В тот же день экс-министра препроводили в Петропавловскую крепость. Здесь арестованные находились в особом, расположенном в глубине здании, так называемом Трубецком бастионе – тюрьме для политических заключенных. Как вспоминал очевидец, попасть туда было нелегко: «Надо было пройти через охрану у ворот крепости, пересечь двор; у вторых ворот снова встретить охрану, далее – железная дверь входа в бастион, за ней небольшая каменная лесенка, ведущая в комнату; отсюда в сопровождении солдат охраны посетитель попадал в длинный коридор. Ощущение каменного мешка… Вдоль одной стены ряд дверей – камеры»699
. Гробовая тишина царила тут, даже когда в большинстве из семидесяти двух одиночных камер находились узники. За почти полувековое существование тюрьмы в ней не было заключенных столь высокого служебного положения, какое занимал Сухомлинов, помещенный в камеру № 43. Советский историк М.Н. Гернет отмечал, что всего один раз царь, получавший от коменданта крепости уведомления о каждом вновь прибывшем в крепость и о каждом выбывшем, поинтересовался узнать причины заключения, точно так же всего один раз он распорядился облегчить положение арестованного. Этим счастливцем стал бывший военный министр700. Ему были предоставлены льготные условия содержания, которые не предоставлялись никому за все время существования Петропавловской крепости. Уже 21 апреля, то есть на следующий день после заключения, была разрешена передача «генералу Сухомлинову подушки, кителя, одеяла, книги, „Описание Кавказа", календаря, почтовой и писчей бумаги, рецепта и 300 рублей наличными деньгами, а также предоставить устройство заключенному возможного комфорта»701. Вскоре в одиночной камере поставили складной столик и кресло, мешок из грубой холщовой ткани с трухлявой соломой сменился настоящим волосяным матрасом, появилось несколько комплектов личного белья вместо рваного казенного, а также умывальные принадлежности, тарелки, ложки, ножи, вилки и множество других необходимых в обиходе вещей, недоступных для простых заключенных. Здесь Сухомлинов много читал, пользуясь содержательной тюремной библиотекой, а также вел дневник702.Большое значение имело то обстоятельство, что тюремной администрации было известно о благосклонном отношении к заключенному со стороны Николая II. Комендантом крепости был в то время, по словам Сухомлинова, «его старый знакомый, бывший командующий войсками Одесского военного округа, генерал Никитин». Вопреки обычной практике последний был частым гостем в камере бывшего министра, и недаром автор «Воспоминаний» называл его «добрейшим генералом»703
. Летом, в связи с ремонтом казематов, Сухомлинов был переведен из камеры № 43 в № 55.С первых дней пребывания Сухомлинова в крепости его супруга принялась выяснять, что можно сделать для его освобождения. Также следует отметить появление неожиданных высокопоставленных заступников у бывшего военного министра. Это наилучшим образом отражают выдержки из писем Александры Федоровны к Николаю II, которая уважала Сухомлинова в первую очередь за преданность царю, но буквально не выносила Екатерину Викторовну, считая, что все его несчастья были связаны с ее именем:
«Ярость офицеров против Сухомлинова прямо безмерна – бедняга – они ненавидят самое его имя… Это его авантюристка жена совершенно разрушила его репутацию. Он страдает из-за ее взяточничества и т. д. Говорят, что это его вина, что нет снарядов, – а теперь это наша гибель (проклятие)…»704
«Наш Друг [Распутин Г.Е.] сказал Ане [Вырубовой], по поводу того, что посадили Сухомлинова „что маленько неладно"».

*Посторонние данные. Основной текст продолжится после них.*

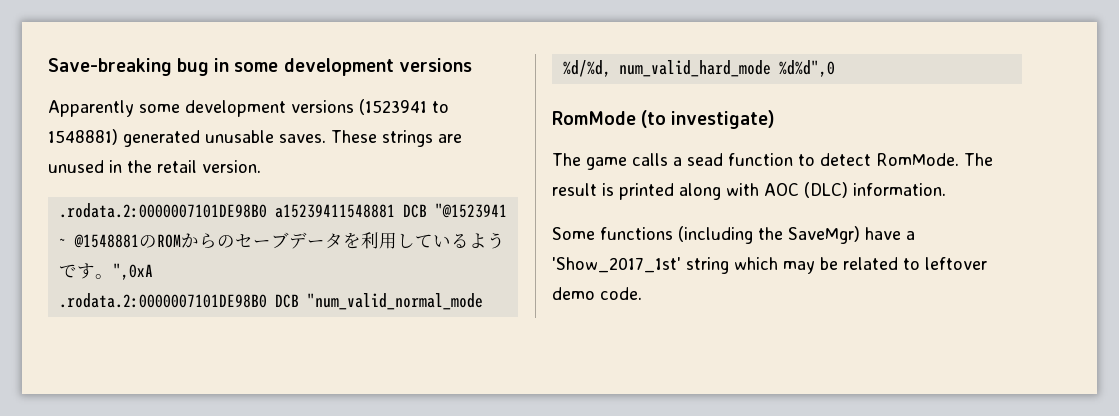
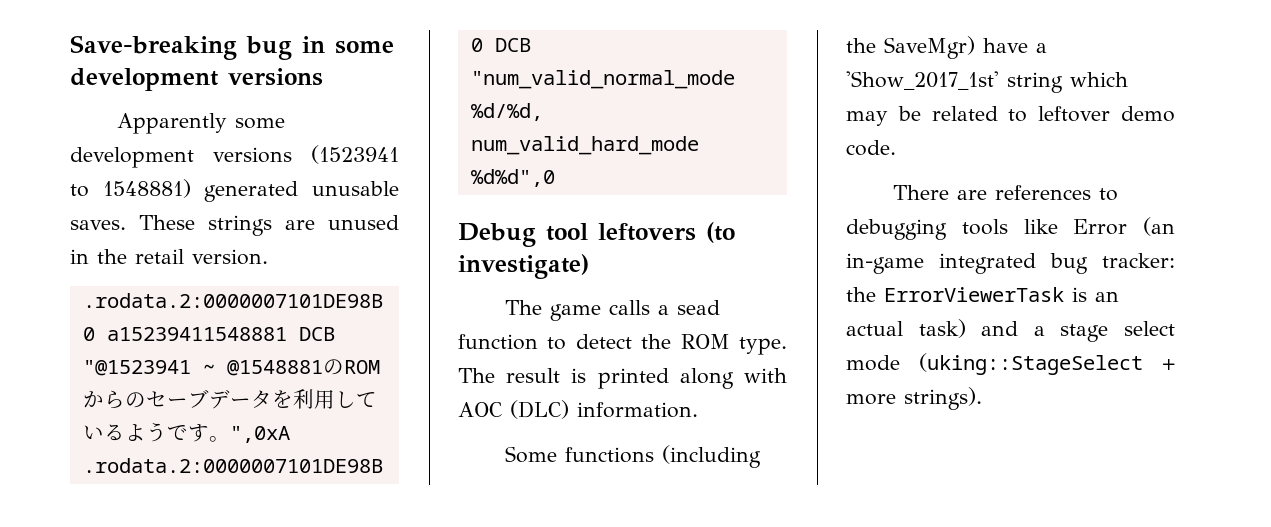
[552,111,636,125] RomMode -> [458,223,696,247] Debug tool leftovers
[876,153,959,166] RomMode. -> [641,334,787,355] the ROM type.
(642, 293) none -> [892,185,1118,201] [846,217,1175,240] [846,253,1175,274] [846,287,1119,302] [846,319,1175,342] [846,353,1175,375] [846,387,982,410] // There are references to debugging tools like Error (an in-game integrated bug tracker: the ErrorViewerTask is an actual task) and a stage select mode (uking::StageSelect + more strings).

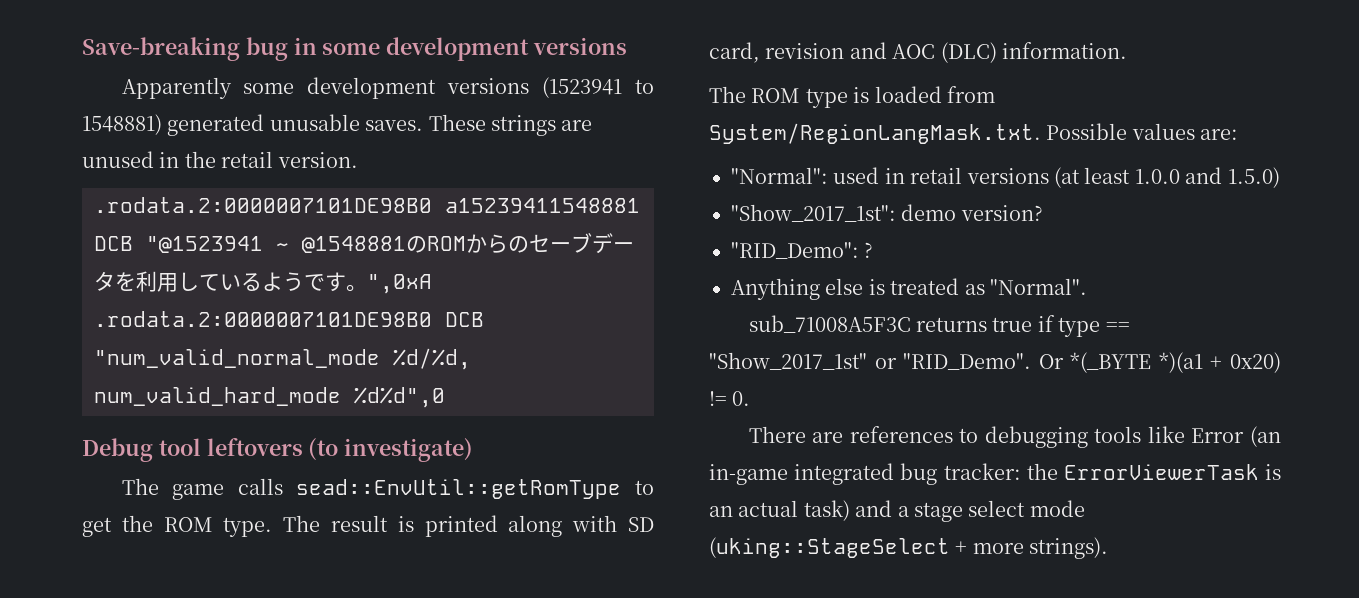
[657,300,720,315] [458,334,632,350] a sead function to detect -> [296,479,654,499] [82,517,112,537] sead::EnvUtil::getRomType to get
(787, 375) none -> [628,517,654,532] [709,42,887,63] SD card, revision and
[504,445,761,468] [846,36,1047,59] [846,71,1128,93] [846,106,1175,126] [846,140,896,156] Some functions (including the SaveMgr) have a 'Show_2017_1st' string which may be related to leftover demo code. -> [709,86,995,108] [709,123,1239,144] [731,167,1280,188] [731,204,1043,222] [731,242,874,259] [731,278,1087,300] [748,315,1130,337] [709,352,1281,373] [709,391,751,406] The ROM type is loaded from System/RegionLangMask.txt. Possible values are: // "Normal": used in retail versions (at least 1.0.0 and 1.5.0) // "Show_2017_1st": demo version? // "RID_Demo": ? // Anything else is treated as "Normal". // sub_71008A5F3C returns true if type == "Show_2017_1st" or "RID_Demo". Or *(_BYTE *)(a1 + 0x20) != 0.

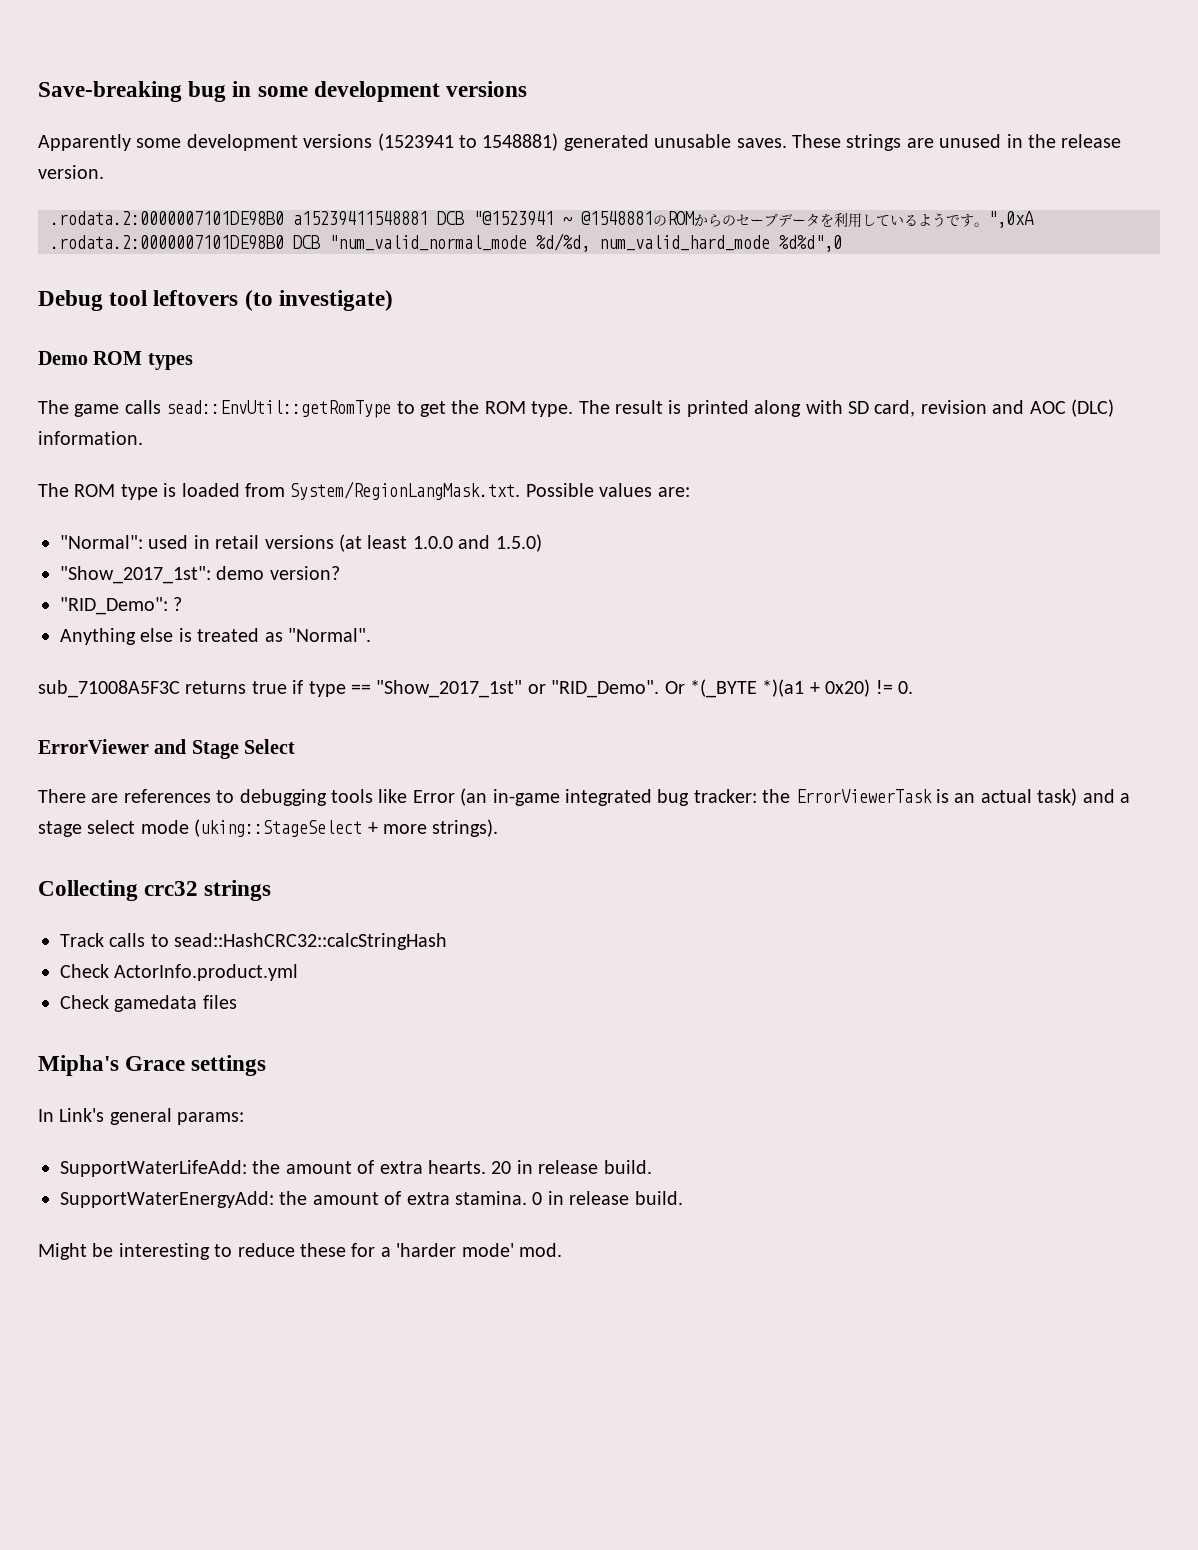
[221,151,274,168] retail -> [1061,134,1122,148] release
(474, 450) none -> [38,351,193,370] // Demo ROM types
(751, 398) none -> [38,739,296,759] // ErrorViewer and Stage Select
(1109, 548) none -> [38,880,272,901] [60,933,448,950] [60,964,299,981] [60,995,237,1012] [38,1055,267,1076] [38,1108,245,1125] [60,1160,652,1177] [60,1191,683,1208] [38,1243,562,1260] // Collecting crc32 strings // Track calls to sead::HashCRC32::calcStringHash // Check ActorInfo.product.yml // Check gamedata files // Mipha's Grace settings // In Link's general params: // SupportWaterLifeAdd: the amount of extra hearts. 20 in release build. // SupportWaterEnergyAdd: the amount of extra stamina. 0 in release build. // Might be interesting to reduce these for a 'harder mode' mod.

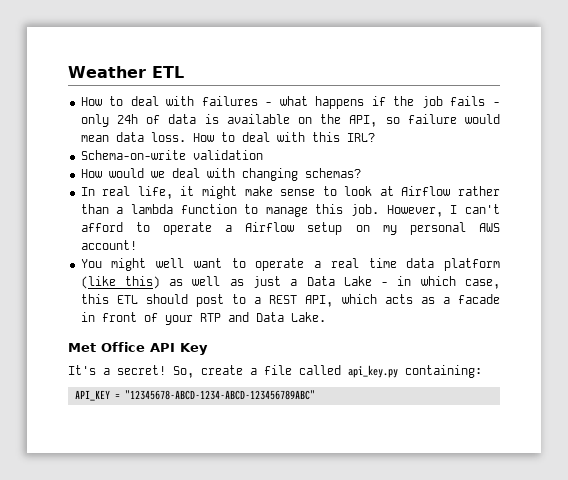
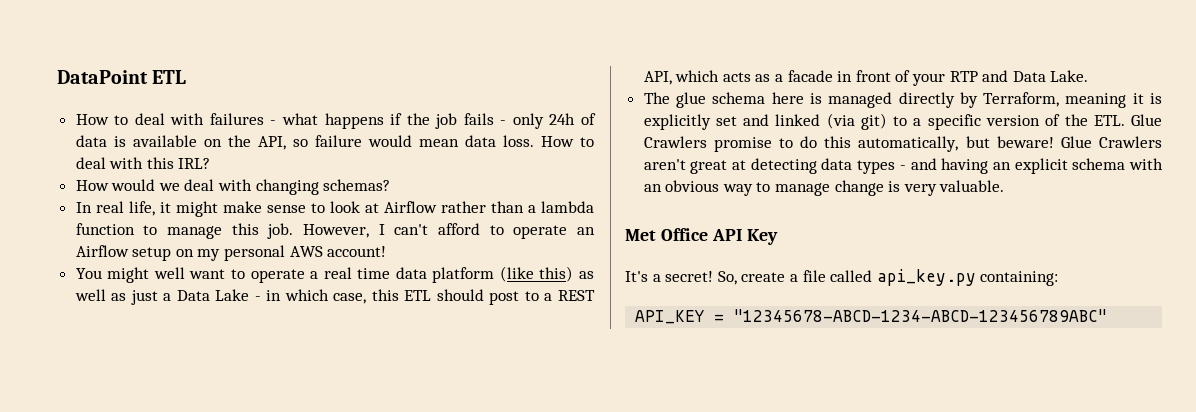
[68,66,146,78] Weather -> [57,70,148,84] DataPoint
[80,150,263,160] // Schema-on-write validation -> (211, 163) none
[225,225,233,232] a -> [577,227,596,235] an
(326, 317) none -> [643,92,1162,108] [643,113,1162,130] [643,136,1162,152] [643,158,1163,174] [643,180,1005,196] // The glue schema here is managed directly by Terraform, meaning it is explicitly set and linked (via git) to a specific version of the ETL. Glue Crawlers promise to do this automatically, but beware! Glue Crawlers aren't great at detecting data types - and having an explicit schema with an obvious way to manage change is very valuable.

«Я нахожу, что с Сухомл. поступили постыдно, точно ему могло прийти в голову убежать!»
«.я попросила его [Штюрмера Б.В. – председателя Совета министров] еще раз переговорить с [министром юстиции] Хвостовым, нельзя ли по крайней мере в другом месте держать Сухомлинова.»
«Душка, скажи Штюрмеру, чтобы он теперь к тебе приехал. и дай ему знать, чтобы он привез тебе дневник и письма Сухомлинова к его жене, так как они его компрометируют и лучше, чтобы ты сам сперва посмотрел и пришел к правильному выводу, а не только действовал по их указаниям, – они могли это читать, толкуя иначе, чем ты».
«Прости меня, что я тебе опять надоедаю с письмом о m-me Сухомлиновой».
«Наш Друг надеется, что будет большая победа (может быть Ковель), а если так, то Он просит по этому поводу, чтобы ты распорядился „взять на поруки Сухомлинова", отдай приказание конфиденциально, без всякого шума Хвостову или сенатору, который ведет его дело, – и разреши ему проживать дома под ответственностью двух других. Он стар – конечно, суд остается, но для старика будет легче нести это тяжкое бремя, – он просит тебя это сделать, если у нас будет большая победа».